## TASK DIRECTIONS
Retype each entry exactly. Skip any pictures.

## RECORD SET

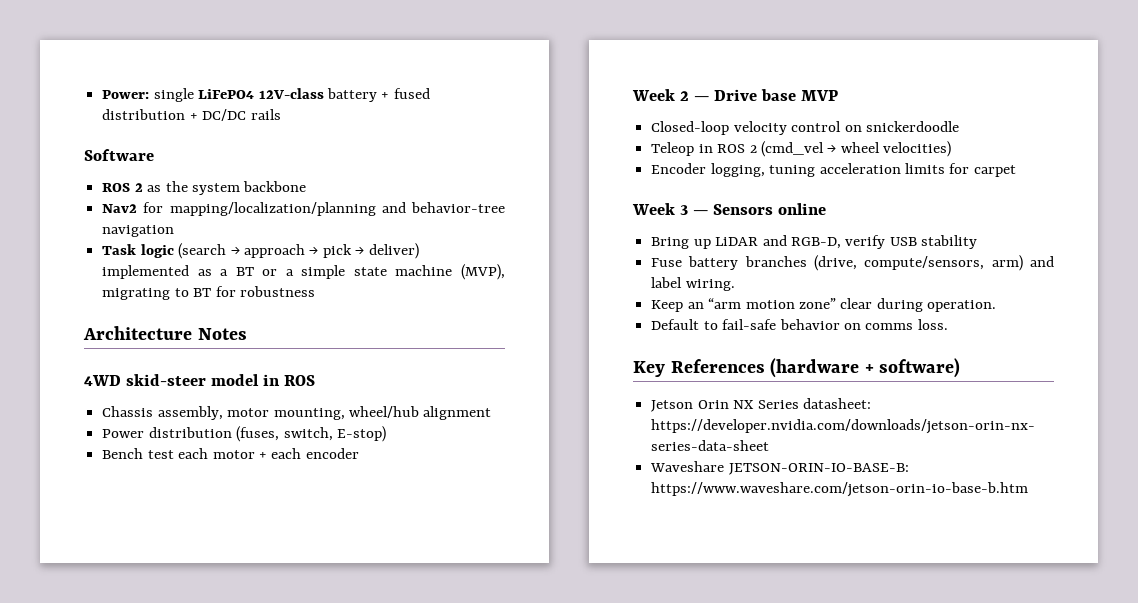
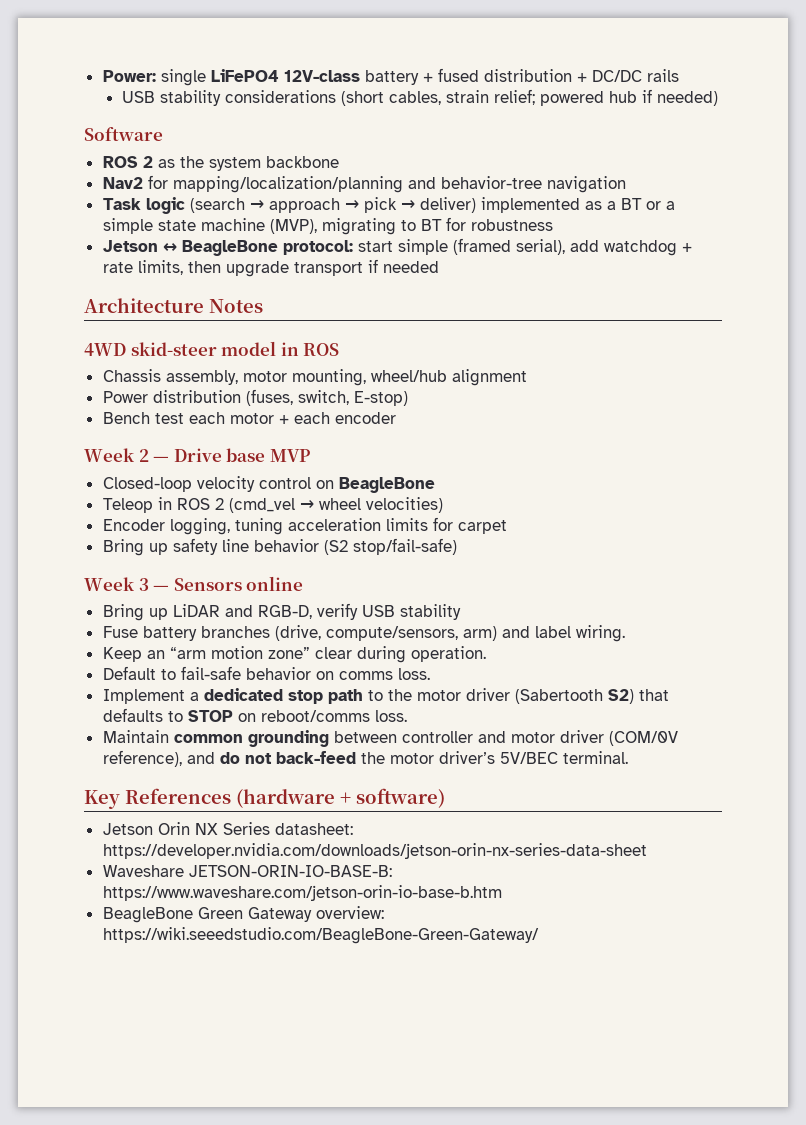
+ USB stability considerations (short cables, strain relief; powered hub if needed)
+ Jetson ↔ BeagleBone protocol: start simple (framed serial), add watchdog + rate limits, then upgrade transport if needed
- Closed-loop velocity control on snickerdoodle
+ Closed-loop velocity control on BeagleBone
+ Bring up safety line behavior (S2 stop/fail-safe)
+ Implement a dedicated stop path to the motor driver (Sabertooth S2) that defaults to STOP on reboot/comms loss.
+ Maintain common grounding between controller and motor driver (COM/0V reference), and do not back-feed the motor driver’s 5V/BEC terminal.
+ BeagleBone Green Gateway overview: https://wiki.seeedstudio.com/BeagleBone-Green-Gateway/

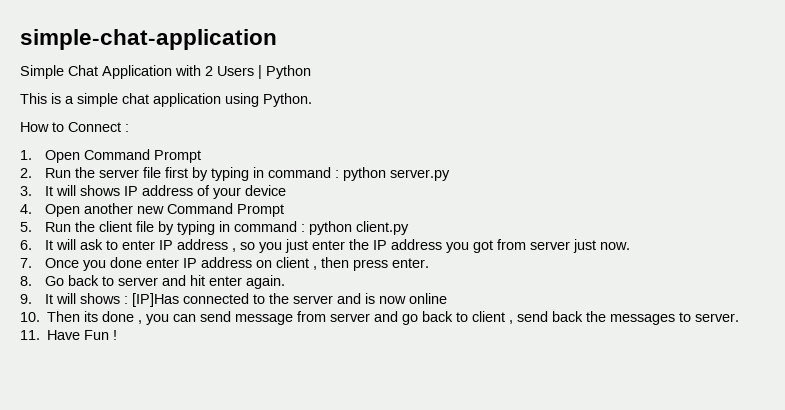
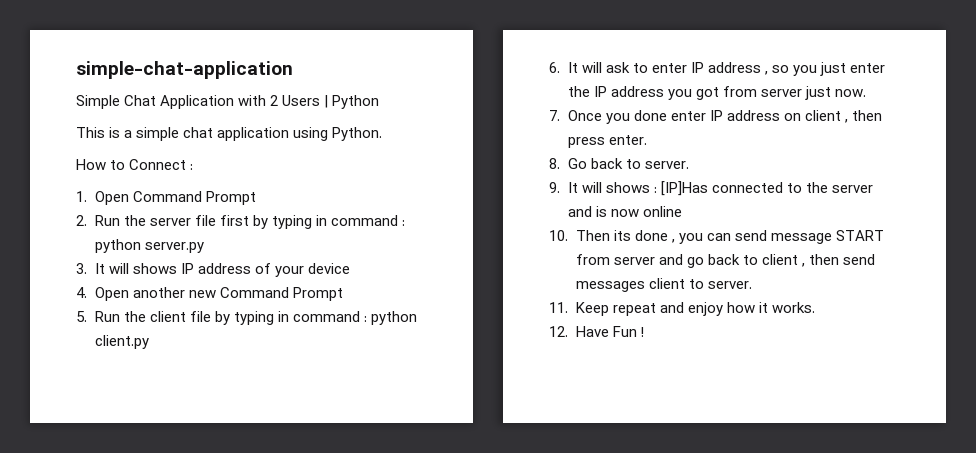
- 8. Go back to server and hit enter again.
+ 8. Go back to server.
- 10. Then its done , you can send message from server and go back to client , send back the messages to server.
- 11. Have Fun !
+ 10. Then its done , you can send message START from server and go back to client , then send messages client to server.
+ 11. Keep repeat and enjoy how it works.
+ 12. Have Fun !

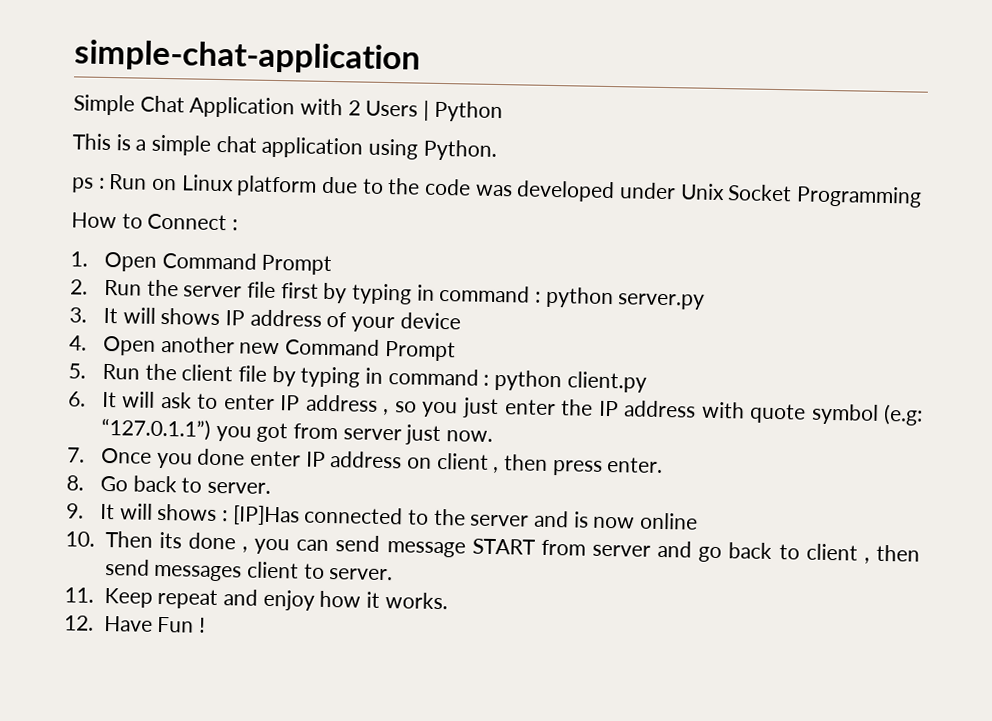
+ ps : Run on Linux platform due to the code was developed under Unix Socket Programming
- 6. It will ask to enter IP address , so you just enter the IP address you got from server just now.
+ 6. It will ask to enter IP address , so you just enter the IP address with quote symbol (e.g: “127.0.1.1”) you got from server just now.

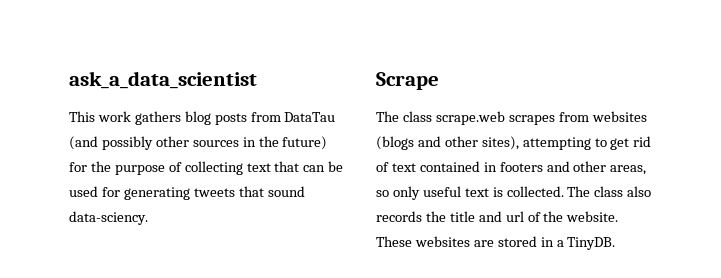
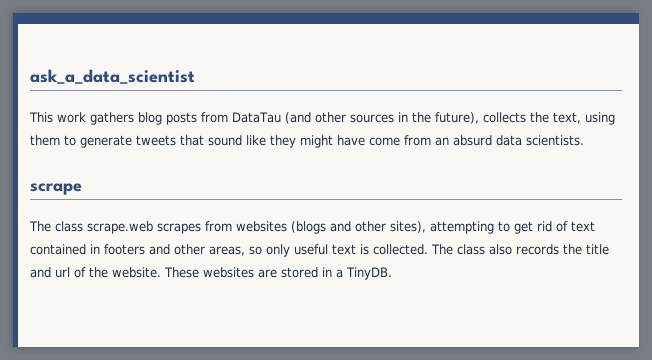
- This work gathers blog posts from DataTau (and possibly other sources in the future) for the purpose of collecting text that can be used for generating tweets that sound data-sciency.
- Scrape
+ This work gathers blog posts from DataTau (and other sources in the future), collects the text, using them to generate tweets that sound like they might have come from an absurd data scientists.
+ scrape

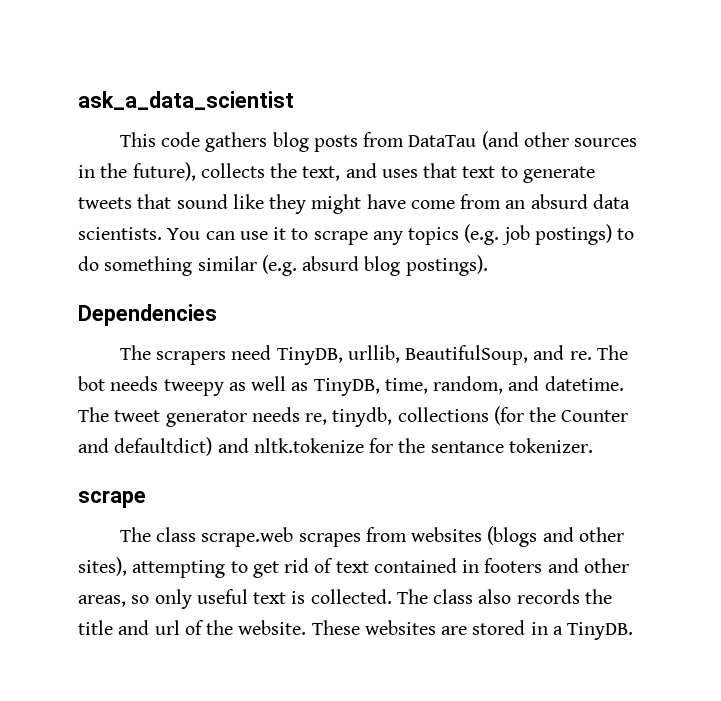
- This work gathers blog posts from DataTau (and other sources in the future), collects the text, using them to generate tweets that sound like they might have come from an absurd data scientists.
+ This code gathers blog posts from DataTau (and other sources in the future), collects the text, and uses that text to generate tweets that sound like they might have come from an absurd data scientists. You can use it to scrape any topics (e.g. job postings) to do something similar (e.g. absurd blog postings).
+ Dependencies
+ The scrapers need TinyDB, urllib, BeautifulSoup, and re. The bot needs tweepy as well as TinyDB, time, random, and datetime. The tweet generator needs re, tinydb, collections (for the Counter and defaultdict) and nltk.tokenize for the sentance tokenizer.

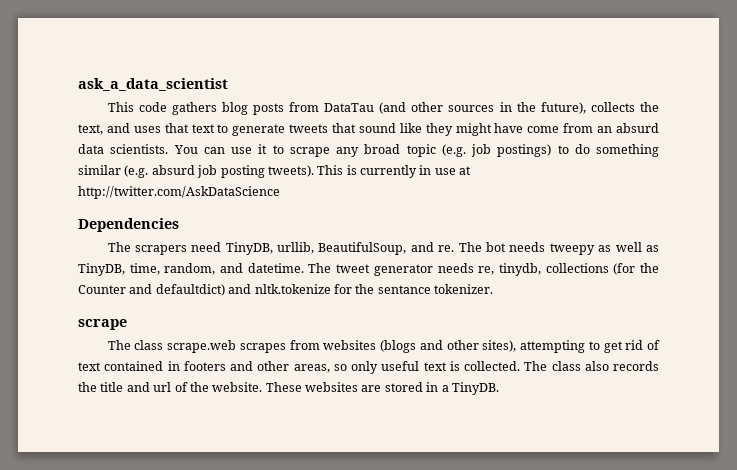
- You can use it to scrape any topics (e.g. job postings) to do something similar (e.g. absurd blog postings).
+ You can use it to scrape any broad topic (e.g. job postings) to do something similar (e.g. absurd job posting tweets). This is currently in use at http://twitter.com/AskDataScience

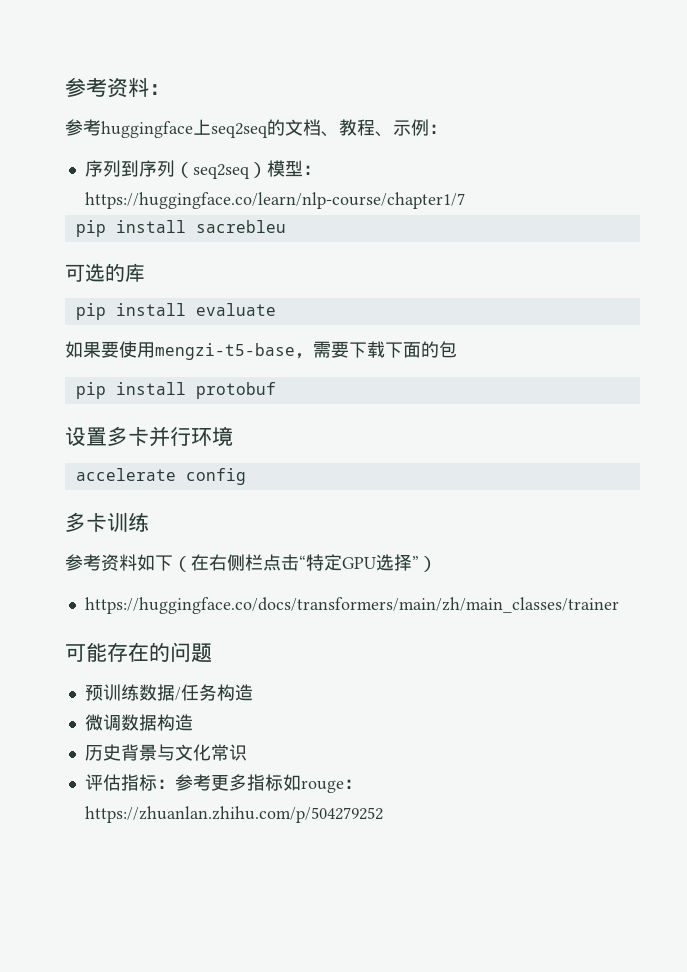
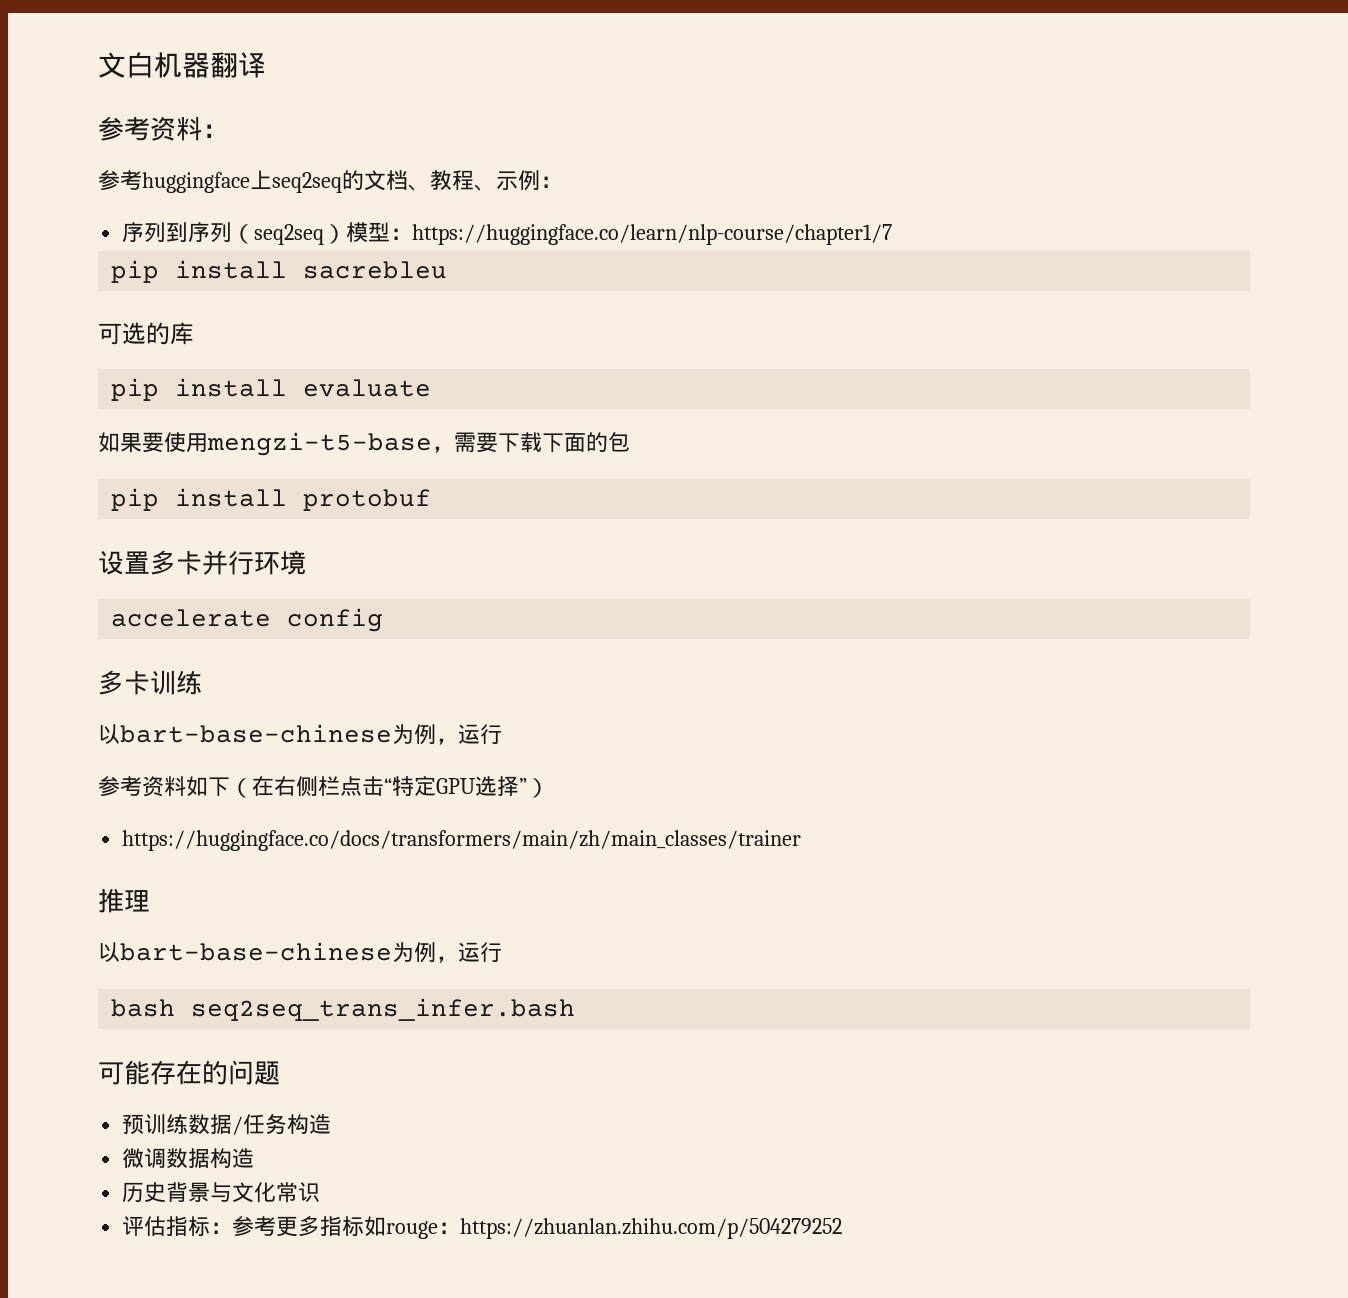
+ 文白机器翻译
  多卡训练
+ 以bart-base-chinese为例，运行
+ 推理
+ 以bart-base-chinese为例，运行
+ bash seq2seq_trans_infer.bash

## OUTPUT FOR THIS TASK
+ USB stability considerations (short cables, strain relief; powered hub if needed)
+ Jetson ↔ BeagleBone protocol: start simple (framed serial), add watchdog + rate limits, then upgrade transport if needed
- Closed-loop velocity control on snickerdoodle
+ Closed-loop velocity control on BeagleBone
+ Bring up safety line behavior (S2 stop/fail-safe)
+ Implement a dedicated stop path to the motor driver (Sabertooth S2) that defaults to STOP on reboot/comms loss.
+ Maintain common grounding between controller and motor driver (COM/0V reference), and do not back-feed the motor driver’s 5V/BEC terminal.
+ BeagleBone Green Gateway overview: https://wiki.seeedstudio.com/BeagleBone-Green-Gateway/

- 8. Go back to server and hit enter again.
+ 8. Go back to server.
- 10. Then its done , you can send message from server and go back to client , send back the messages to server.
- 11. Have Fun !
+ 10. Then its done , you can send message START from server and go back to client , then send messages client to server.
+ 11. Keep repeat and enjoy how it works.
+ 12. Have Fun !

+ ps : Run on Linux platform due to the code was developed under Unix Socket Programming
- 6. It will ask to enter IP address , so you just enter the IP address you got from server just now.
+ 6. It will ask to enter IP address , so you just enter the IP address with quote symbol (e.g: “127.0.1.1”) you got from server just now.

- This work gathers blog posts from DataTau (and possibly other sources in the future) for the purpose of collecting text that can be used for generating tweets that sound data-sciency.
- Scrape
+ This work gathers blog posts from DataTau (and other sources in the future), collects the text, using them to generate tweets that sound like they might have come from an absurd data scientists.
+ scrape

- This work gathers blog posts from DataTau (and other sources in the future), collects the text, using them to generate tweets that sound like they might have come from an absurd data scientists.
+ This code gathers blog posts from DataTau (and other sources in the future), collects the text, and uses that text to generate tweets that sound like they might have come from an absurd data scientists. You can use it to scrape any topics (e.g. job postings) to do something similar (e.g. absurd blog postings).
+ Dependencies
+ The scrapers need TinyDB, urllib, BeautifulSoup, and re. The bot needs tweepy as well as TinyDB, time, random, and datetime. The tweet generator needs re, tinydb, collections (for the Counter and defaultdict) and nltk.tokenize for the sentance tokenizer.

- You can use it to scrape any topics (e.g. job postings) to do something similar (e.g. absurd blog postings).
+ You can use it to scrape any broad topic (e.g. job postings) to do something similar (e.g. absurd job posting tweets). This is currently in use at http://twitter.com/AskDataScience

+ 文白机器翻译
  多卡训练
+ 以bart-base-chinese为例，运行
+ 推理
+ 以bart-base-chinese为例，运行
+ bash seq2seq_trans_infer.bash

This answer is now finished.